Thanks – it looks like a nice overview, but also as far as I can see just for the linear regression context. Perhaps @sara-vanerp came across wilder things in her travels though?

Yes, I have mainly focused on the linear regression context so far. I am actually currently working on using regularisation in structural equation models. I have worked this out a bit for a multiple group factor model in chapter 6 of my PhD thesis, using the regularized horseshoe and spike-and-slab prior. In this context, the penalisation is mainly used to find the least restrictive model that is still identified. The main issue I ran into here is that this requires a lot of fine tuning of the priors, so I am still looking at better/more general approaches myself!

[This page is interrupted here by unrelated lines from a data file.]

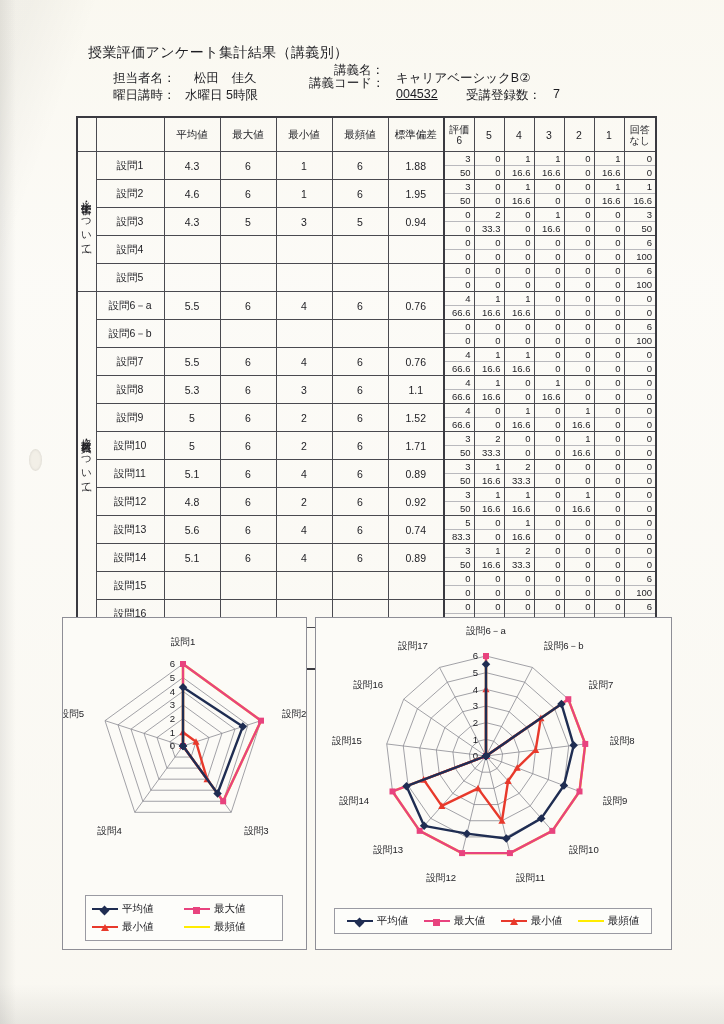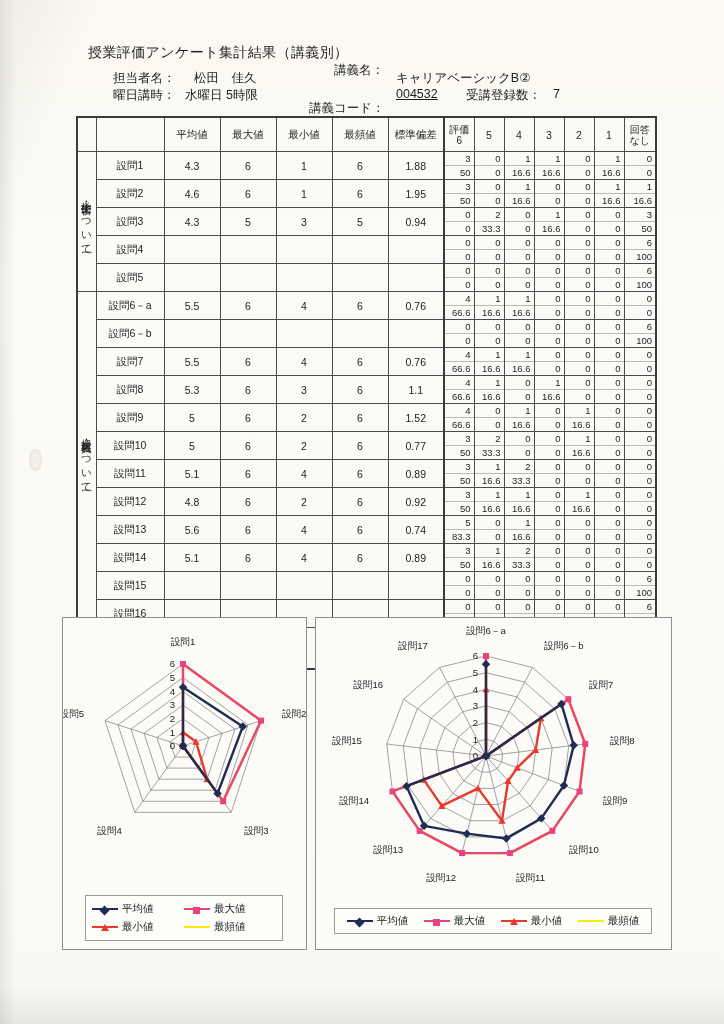--- a/index.html
+++ b/index.html
@@ -27,21 +27,21 @@
 
   
   .doc-title{position:absolute;left:72px;top:44px;font-size:14px;letter-spacing:.4px;margin-left:16px;}
   .mrow{position:absolute;font-size:12.5px;white-space:nowrap;}
   .m-teach-l{left:113px;top:70px;}
   .m-teach-v{left:194px;top:70px;}
   .m-day-l{left:113px;top:87px;}
   .m-day-v{left:185px;top:87px;text-align:center;}
   .m-lec-l{left:334px;top:62px;}
   .m-lec-v{left:396px;top:70px;}
-  .m-code-l{left:309px;top:100px;}
+  .m-code-l{left:309px;top:75px;}
   .m-code-v{left:396px;top:87px;text-decoration:underline;}
   .m-cnt-l{left:466px;top:87px;}
   .m-cnt-v{left:553px;top:87px;}
 
   
   .tbl-wrap{position:absolute;left:76px;top:116px;width:544px;}
   table.main{border-collapse:collapse;width:544px;font-size:9.5px;table-layout:fixed;}
   table.main td,table.main th{
     border:1px solid #4a4a50;padding:0;text-align:center;vertical-align:middle;
     font-weight:normal;background:transparent;
@@ -518,21 +518,21 @@
             <span class="up">0</span>
             <span class="lo">0</span>
           </td>
         </tr>
         <tr>
           <td class="q-cell">設問10</td>
           <td class="stat-cell">5</td>
           <td class="stat-cell">6</td>
           <td class="stat-cell">2</td>
           <td class="stat-cell">6</td>
-          <td class="stat-cell">0.77</td>
+          <td class="stat-cell">1.71</td>
           <td class="dist sep-left">
             <span class="up">3</span>
             <span class="lo">50</span>
           </td>
           <td class="dist">
             <span class="up">2</span>
             <span class="lo">33.3</span>
           </td>
           <td class="dist">
             <span class="up">0</span>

Is this similar to what you would like to do?

Yeah I’m interested in general tuning free approaches I guess. Conceptually, I have two parameters A and B, for each parameter, the entropy of the multivariate residuals ranges from E0 (entropy with parameter fixed to 0) to E1 (entropy with parameter free, not penalised). I’m interested in what it would take to penalise the parameters A and B such that they are penalised equally and arrive at the same point on my E scale, somewhere between 0 and 1. As it rattles around my brain more the more it seems hopeless, but I’d still love to read any conceptual work that elaborated these kind of ideas properly in a general context…

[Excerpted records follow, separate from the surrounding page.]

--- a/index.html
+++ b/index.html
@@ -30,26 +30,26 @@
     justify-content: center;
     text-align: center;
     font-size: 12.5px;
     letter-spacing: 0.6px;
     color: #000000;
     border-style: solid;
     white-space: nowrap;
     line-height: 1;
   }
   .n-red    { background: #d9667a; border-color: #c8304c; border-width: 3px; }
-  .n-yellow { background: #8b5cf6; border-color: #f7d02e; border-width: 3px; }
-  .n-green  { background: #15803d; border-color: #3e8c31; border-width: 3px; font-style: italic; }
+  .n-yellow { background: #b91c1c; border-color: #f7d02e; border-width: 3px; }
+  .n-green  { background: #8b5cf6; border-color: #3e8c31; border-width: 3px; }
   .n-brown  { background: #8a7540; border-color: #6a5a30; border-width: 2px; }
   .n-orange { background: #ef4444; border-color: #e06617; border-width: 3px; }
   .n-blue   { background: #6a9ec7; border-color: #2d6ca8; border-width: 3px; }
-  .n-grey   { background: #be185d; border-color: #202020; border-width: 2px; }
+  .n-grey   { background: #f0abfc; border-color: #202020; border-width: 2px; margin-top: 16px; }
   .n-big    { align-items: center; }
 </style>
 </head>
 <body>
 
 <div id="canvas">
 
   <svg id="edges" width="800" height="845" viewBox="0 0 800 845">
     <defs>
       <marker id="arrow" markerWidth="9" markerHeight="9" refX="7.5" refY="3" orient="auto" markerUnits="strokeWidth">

I am not sure I understand exactly what you are trying to do. But if you want to penalise parameters equally, you might want to use something like a group lasso? This can be done by using a scale mixture of multivariate normal priors that takes into account the grouping of the parameters, see this paper for the exact prior.

The point is lasso only works sensibly under assumptions of equal scaling, I guess I’m interested in how the problem should be formulated without that. But I don’t think I’m doing a great job explaining :)

That’s true. I’m afraid I don’t know an automatic way around that… Would be curious to hear if you found a way though!